Reading down the listing below, count the lines where the word "content" shows up, then give only that count.

BEGIN Dataset extract

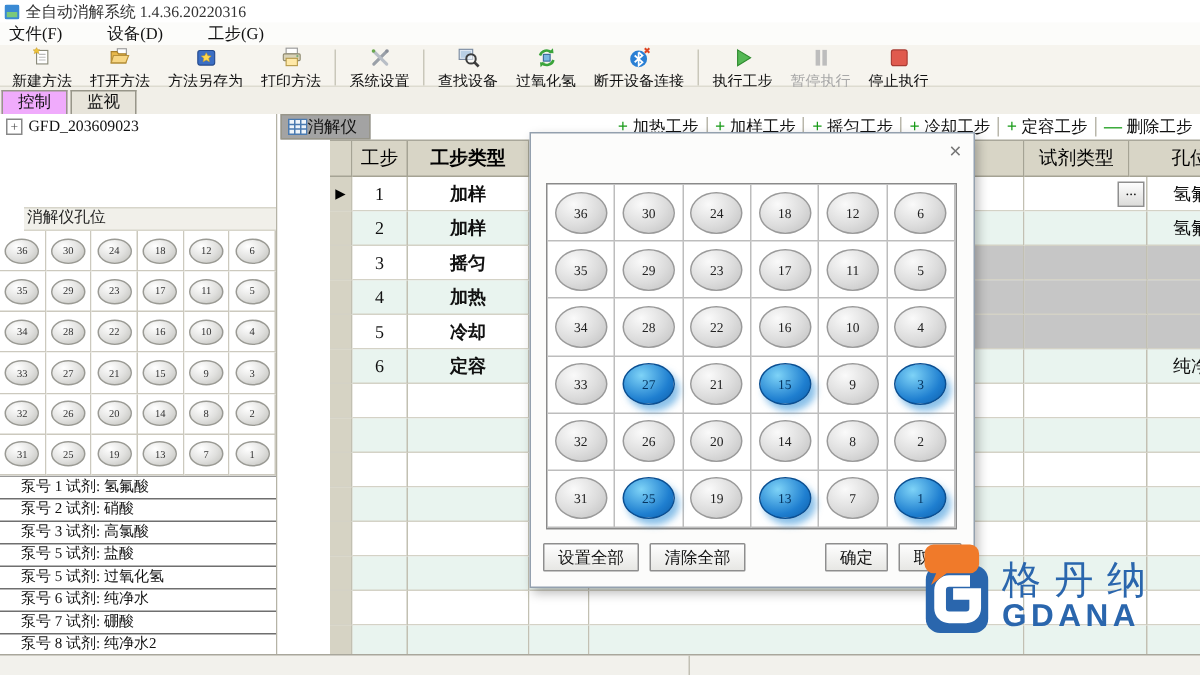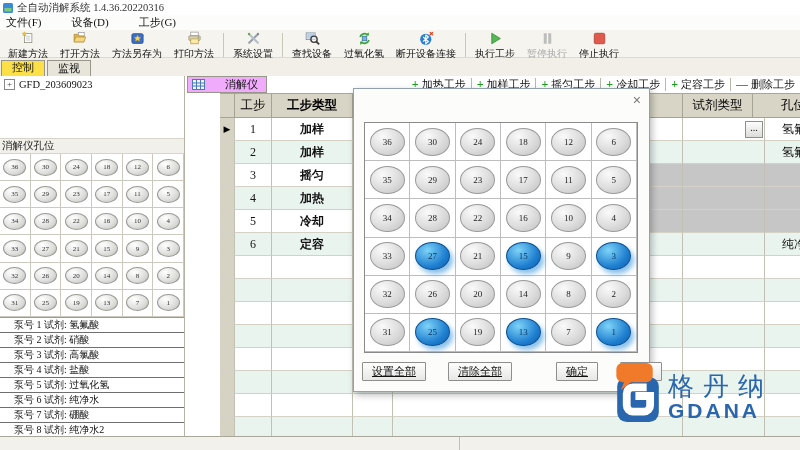--- a/index.html
+++ b/index.html
@@ -26,7 +26,7 @@
             display:flex;align-items:flex-end;padding-left:1px;box-sizing:border-box;}
   .vtab{height:15px;line-height:15px;padding:0 10px;border:1px solid #98968a;border-bottom:none;
         background:#e7e4da;font-size:11px;margin-right:2px;}
-  .vtab.active{background:#fde047;font-family:Liberation Mono, monospace;}
+  .vtab.active{background:#f0abfc;}
   
   #leftcol{position:absolute;left:0;top:76px;width:185px;height:360px;background:#fff;
            border-right:1px solid #b5b3a6;box-sizing:border-box;}

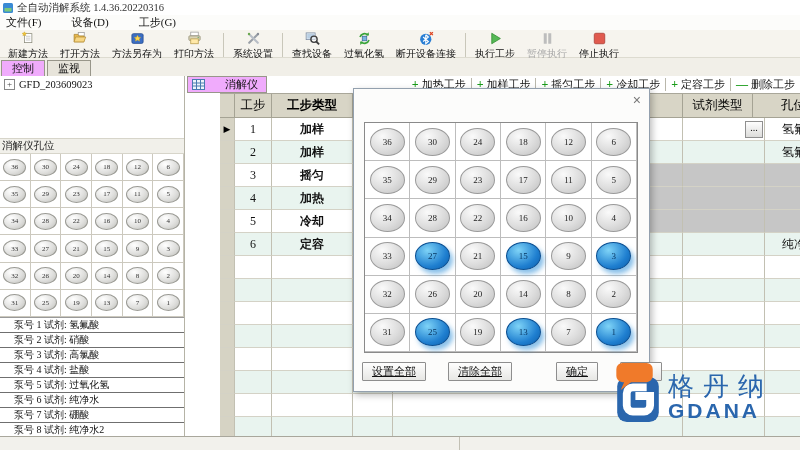--- a/index.html
+++ b/index.html
@@ -48,8 +48,8 @@
   
   #main{position:absolute;left:185px;top:76px;width:615px;height:360px;background:#fff;}
   #tabbar{position:absolute;left:0;top:0;width:615px;height:17px;display:flex;align-items:center;}
-  #devtab{display:flex;align-items:center;gap:20px;height:15px;padding:0 8px 0 4px;margin-left:2px;
-          border:1px solid #98968a;background:#f0abfc;font-size:11px;}
+  #devtab{display:flex;align-items:center;gap:0;height:15px;padding:0 8px 0 4px;margin-left:2px;
+          border:1px solid #98968a;background:#a3a3a3;font-size:11px;}
   #stepbtns{margin-left:auto;display:flex;align-items:center;height:17px;}
   .step-btn{display:flex;align-items:center;gap:3px;padding:0 5px;font-size:11px;white-space:nowrap;}
   .step-btn .sign{font-weight:bold;font-size:12px;}

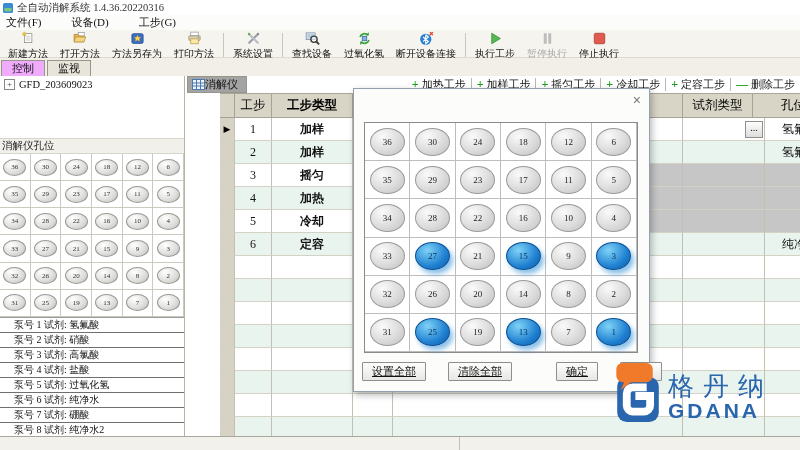--- a/index.html
+++ b/index.html
@@ -35,7 +35,7 @@
   .plusbox{width:9px;height:9px;border:1px solid #888;display:inline-flex;align-items:center;justify-content:center;
            font-size:9px;line-height:7px;color:#444;background:#fff;}
   #panel-caption{height:14px;line-height:14px;background:#f1f0ea;border-top:1px solid #d7d5ca;
-                 border-bottom:1px solid #d7d5ca;font-size:10.5px;padding-left:2px;color:#222;}
+                 border-bottom:1px solid #d7d5ca;font-size:10.5px;padding-left:2px;color:#222;margin-left:16px;}
   #panel-grid{height:163px;display:grid;grid-template-columns:repeat(6,1fr);grid-template-rows:repeat(6,1fr);}
   #panel-grid .cell{border-right:1px solid #ccc9be;border-bottom:1px solid #ccc9be;
                     display:flex;align-items:center;justify-content:center;background:#fff;}

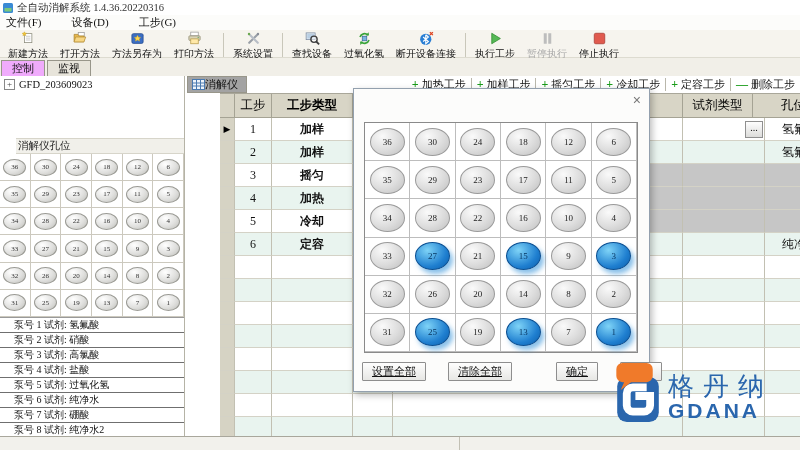--- a/index.html
+++ b/index.html
@@ -348,7 +348,7 @@
         <div class="pump-row">泵号 1 试剂: 氢氟酸</div>
         <div class="pump-row">泵号 2 试剂: 硝酸</div>
         <div class="pump-row">泵号 3 试剂: 高氯酸</div>
-        <div class="pump-row">泵号 4 试剂: 盐酸</div>
+        <div class="pump-row">泵号 5 试剂: 盐酸</div>
         <div class="pump-row">泵号 5 试剂: 过氧化氢</div>
         <div class="pump-row">泵号 6 试剂: 纯净水</div>
         <div class="pump-row">泵号 7 试剂: 硼酸</div>

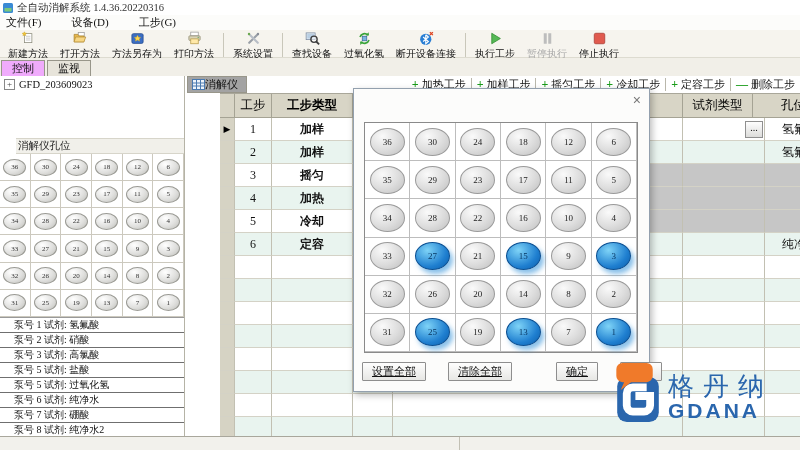--- a/index.html
+++ b/index.html
@@ -93,7 +93,7 @@
   .hole-lg.on{border:1px solid #0a4f92;color:#06345f;
            background:radial-gradient(ellipse at 35% 28%,#7ed3f7,#1f7fd0 62%,#0c5ca8);
            box-shadow:3px 4px 5px rgba(40,140,215,.55);}
-  #dlg-btns{position:absolute;left:8px;right:8px;top:273px;display:flex;gap:22px;align-items:flex-end;text-decoration:underline;}
+  #dlg-btns{position:absolute;left:8px;right:8px;top:273px;display:flex;gap:7px;align-items:flex-end;}
   .dlg-btn{height:17px;border:1px solid #8e8e8e;background:linear-gradient(#fefefe,#e7e7e4);
            font-size:11px;display:flex;align-items:center;justify-content:center;padding:0 9px;border-radius:1px;white-space:nowrap;}
   .dlg-spacer{flex:1;}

END Dataset extract

**Expected answer**
3